Concréte HeadMetrist Interview

Concréte Head

The latest release on Where to Now? reminds me of that scene in the Wallace and Gromit film The Wrong Trousers where Wallace finds himself laying the track ahead of the model train he’s riding one piece at a time, so as not to be derailed. ‘Spoils’ is a series of violent dislocations; dance tropes subverted by wild electroacoustic falterings and squealing percussive outbursts. Written by Cambridge native Joe Higgins, aka Metrist, the release is an exercise in dancefloor turbulence. You’re never sure what’s around the corner, but it’s a hell of a ride.

Truth be told, we’ve been writing about Joe’s music longer than I care to remember. His first release came about when he was just 17, subverting the post-Blawan diaspora of dubsteppers turning their hand to techno with a pair of violently warped acid-excursions. Since then he has meandered through the most brooding extremities of bass-heavy dance music, releasing twisted low-end abstractions on the likes of Fifth Wall and Opal Tapes. On the other hand, his contribution to the Neighbourhood series is rife with frolicking Radio Boy-style sample tomfoolery.

Knowing what to expect from each new forthcoming Metrist record can be difficult. But it’s perhaps unsurprising he has continued to explore new possibilities with each record. Joe recently completed a degree in digital music and sound arts at the University of Brighton, an experience which introduced new and unexpected influences to his production. Until last year he was also putting on nights in Brighton, under the name Zallogut.

With ‘Spoils’ due for release next week, we decided to catch up with Joe to talk about the record, concréte heads, and how he’s been influenced by Mr. Oizo…

You started producing with a bit of a D&B background right? How do you approach those records compared to the slower techno stuff you’re doing now?

I think the mixing style is so different; you’re mixing to drops. It’s quite rare you’ll have two tracks going at the same time for a while, which is pretty common in all that ‘arthouse techno’. I think I still have that in mind. That’s why UK and broken stuff feels way more fun to mix still. If I’m mixing something Livity or even Gqom, for example, it’s much more fun to work out where ‘drops’ are and so on.

The whole gunfinger thing was something I’d been ignoring for so long - it felt time for a revisit.

The other thing with that D&B scene is that they have very specific rules – your intro has to be a certain length etcetera…

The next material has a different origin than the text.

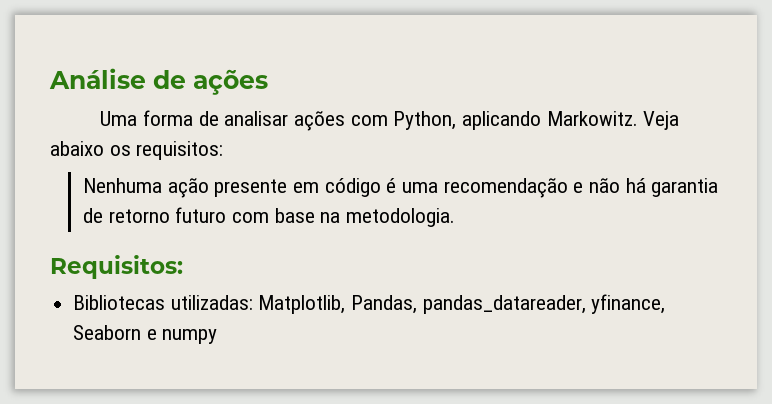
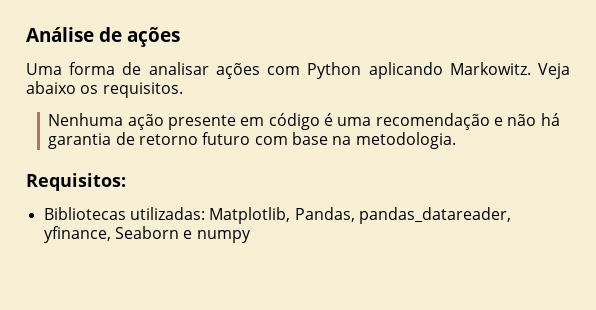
- Uma forma de analisar ações com Python, aplicando Markowitz.
+ Uma forma de analisar ações com Python aplicando Markowitz.
- Veja abaixo os requisitos:
+ Veja abaixo os requisitos.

I think those rules are so ingrained in me – I honestly find it really hard to escape that! I had the yips with a 4/4 kick drum, do you know what I mean? Like in golf…

I would literally do a four-to-the-floor kick drum and everything sounded awful. I think this was when I started doing all the broken beat stuff as L.SAE. I would make something with a 4/4 kick drum and then just take it apart. That track on Timedance was originally 4/4 but then it got cut up and done because I felt it didn’t have enough space. I think I’ve managed to find more space in my tunes recently.

It’s funny talking about these strict production rules because this new EP, especially ‘An Soaep’, feels designed specifically to confuse DJs…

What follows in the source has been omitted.